#### WORK TO COMPLETE
Below is a block of records. Copy every line in it that contains the word "käivitusaku".

#### SUPPLIED MATERIAL
◆ ◆ ◆
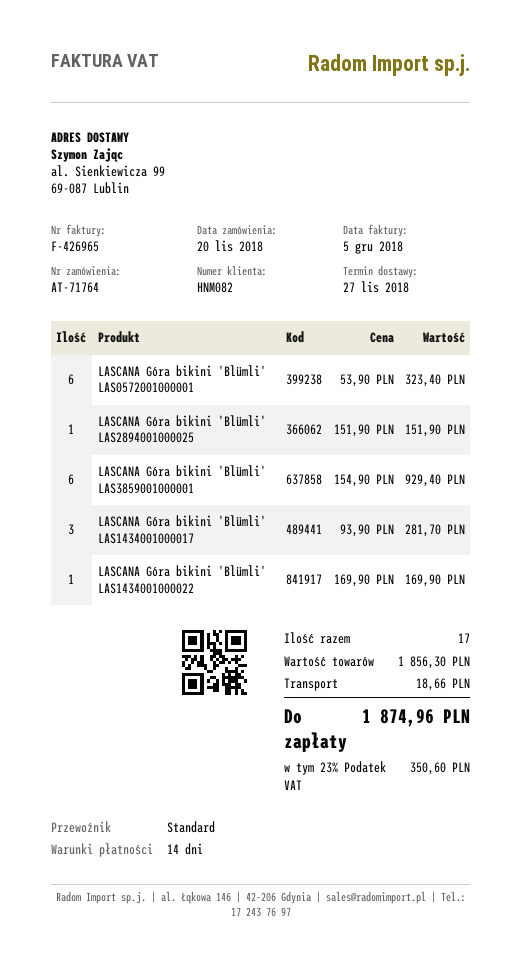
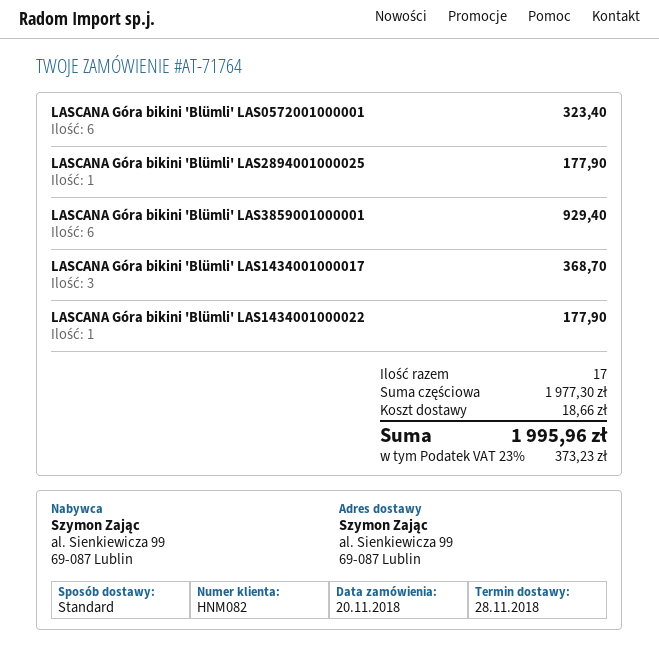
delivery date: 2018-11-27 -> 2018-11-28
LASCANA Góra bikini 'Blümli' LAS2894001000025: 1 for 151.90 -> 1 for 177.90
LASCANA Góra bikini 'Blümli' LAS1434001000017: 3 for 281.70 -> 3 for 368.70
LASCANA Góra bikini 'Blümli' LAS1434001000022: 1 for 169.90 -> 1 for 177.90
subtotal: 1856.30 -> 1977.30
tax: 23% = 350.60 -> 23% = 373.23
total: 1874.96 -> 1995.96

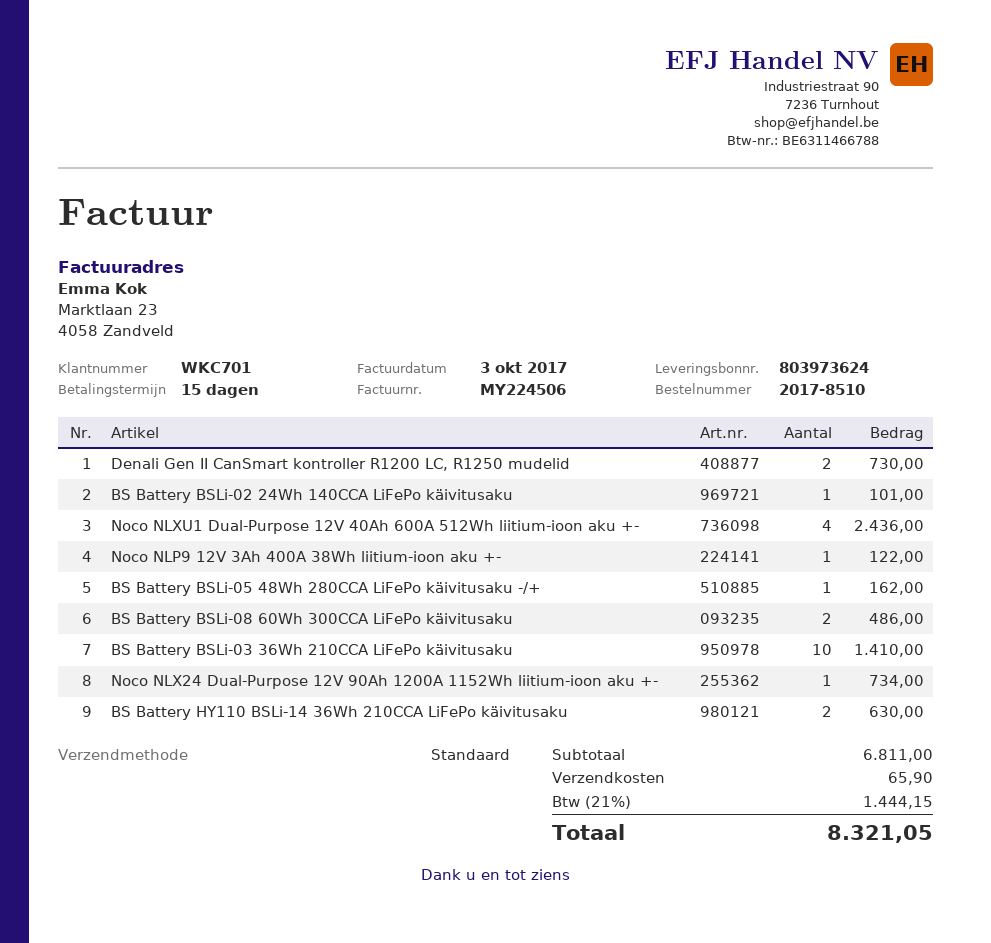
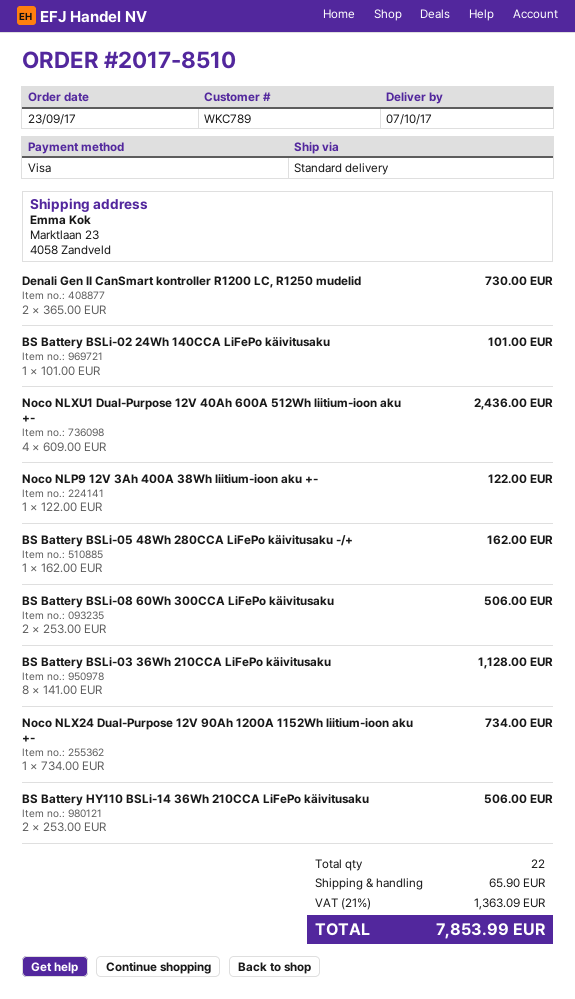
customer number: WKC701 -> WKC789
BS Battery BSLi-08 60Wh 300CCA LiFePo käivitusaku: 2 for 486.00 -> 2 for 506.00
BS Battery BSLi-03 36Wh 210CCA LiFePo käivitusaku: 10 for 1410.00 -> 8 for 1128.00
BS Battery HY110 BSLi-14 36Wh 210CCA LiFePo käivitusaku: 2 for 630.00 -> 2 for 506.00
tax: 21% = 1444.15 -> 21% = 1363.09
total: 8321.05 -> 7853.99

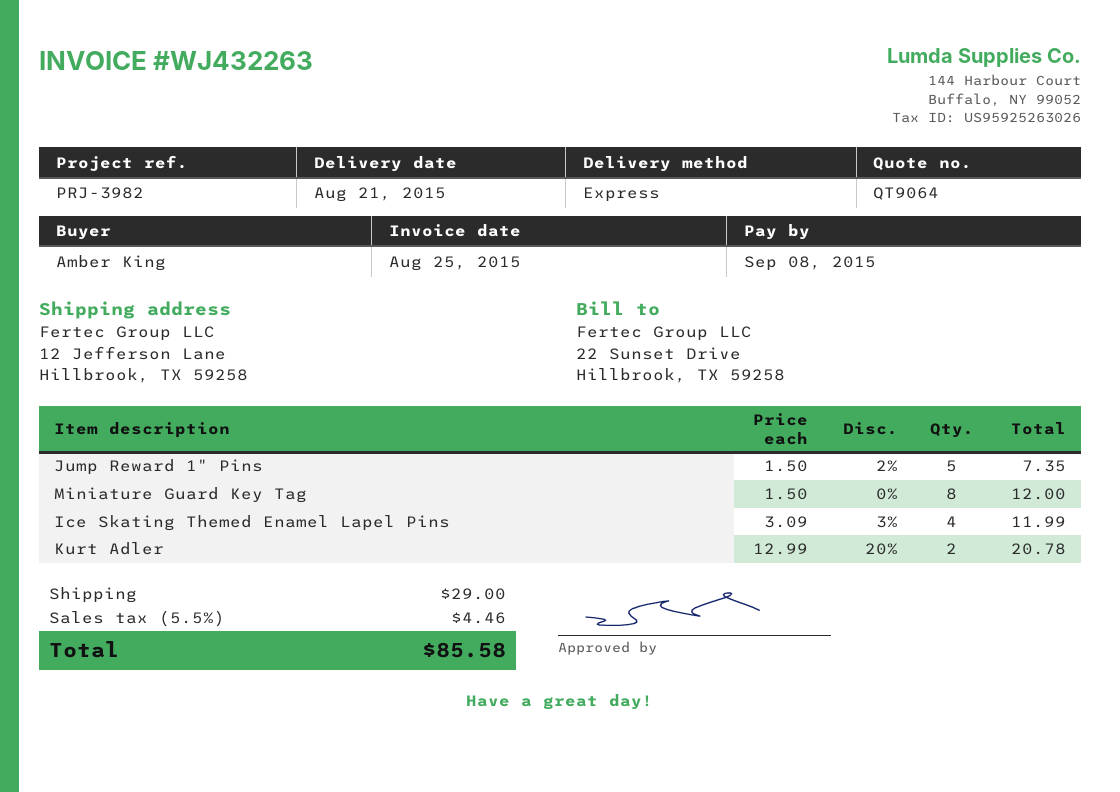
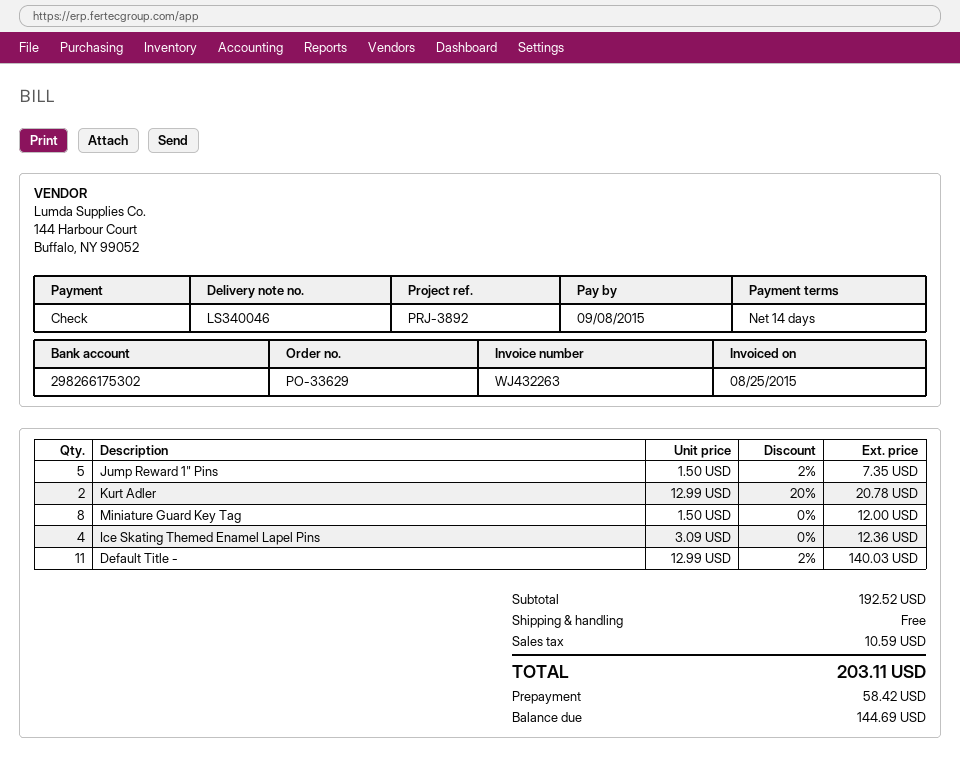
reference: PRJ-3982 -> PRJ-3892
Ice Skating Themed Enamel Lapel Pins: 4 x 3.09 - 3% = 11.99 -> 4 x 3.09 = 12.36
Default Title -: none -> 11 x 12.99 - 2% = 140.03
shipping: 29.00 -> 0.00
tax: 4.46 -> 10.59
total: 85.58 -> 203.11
◆ ◆ ◆
#### RESPONSE FOR THIS EXERCISE
BS Battery BSLi-08 60Wh 300CCA LiFePo käivitusaku: 2 for 486.00 -> 2 for 506.00
BS Battery BSLi-03 36Wh 210CCA LiFePo käivitusaku: 10 for 1410.00 -> 8 for 1128.00
BS Battery HY110 BSLi-14 36Wh 210CCA LiFePo käivitusaku: 2 for 630.00 -> 2 for 506.00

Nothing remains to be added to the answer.